What you are asked to do >>
Your answer must repeat all of the entries word for word, without any images.

======== Input material ========

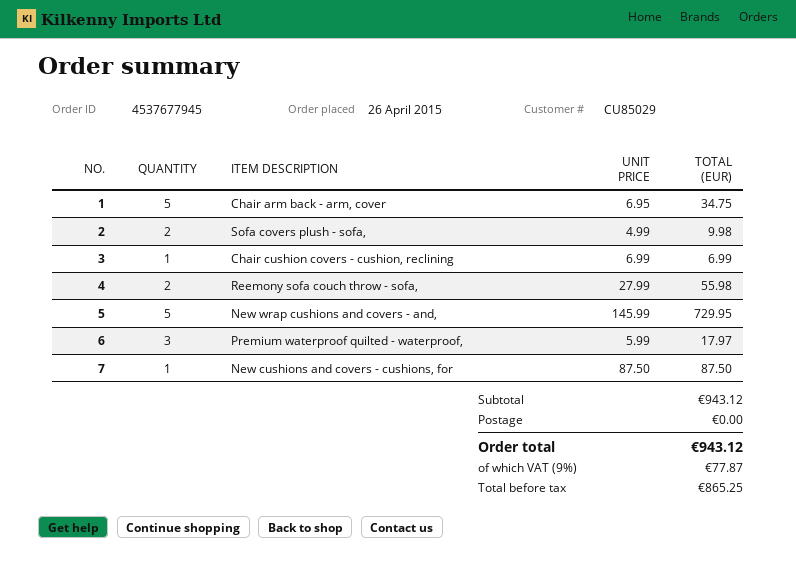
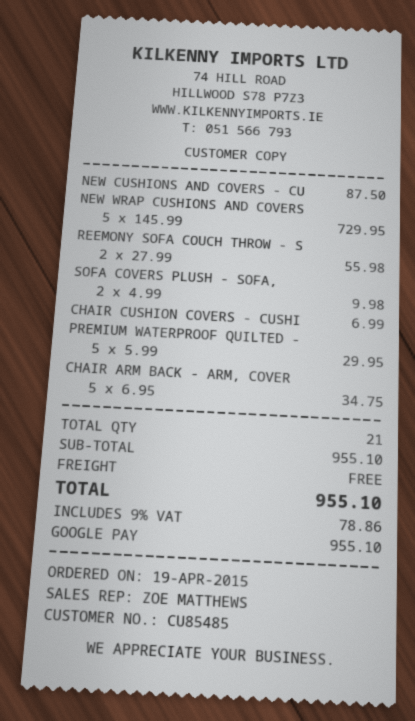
order date: 2015-04-26 -> 2015-04-19
customer number: CU85029 -> CU85485
Premium waterproof quilted - waterproof,: 3 x 5.99 = 17.97 -> 5 x 5.99 = 29.95
subtotal: 943.12 -> 955.10
tax: 9% = 77.87 -> 9% = 78.86
total: 943.12 -> 955.10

========

Response >>
order date: 2015-04-26 -> 2015-04-19
customer number: CU85029 -> CU85485
Premium waterproof quilted - waterproof,: 3 x 5.99 = 17.97 -> 5 x 5.99 = 29.95
subtotal: 943.12 -> 955.10
tax: 9% = 77.87 -> 9% = 78.86
total: 943.12 -> 955.10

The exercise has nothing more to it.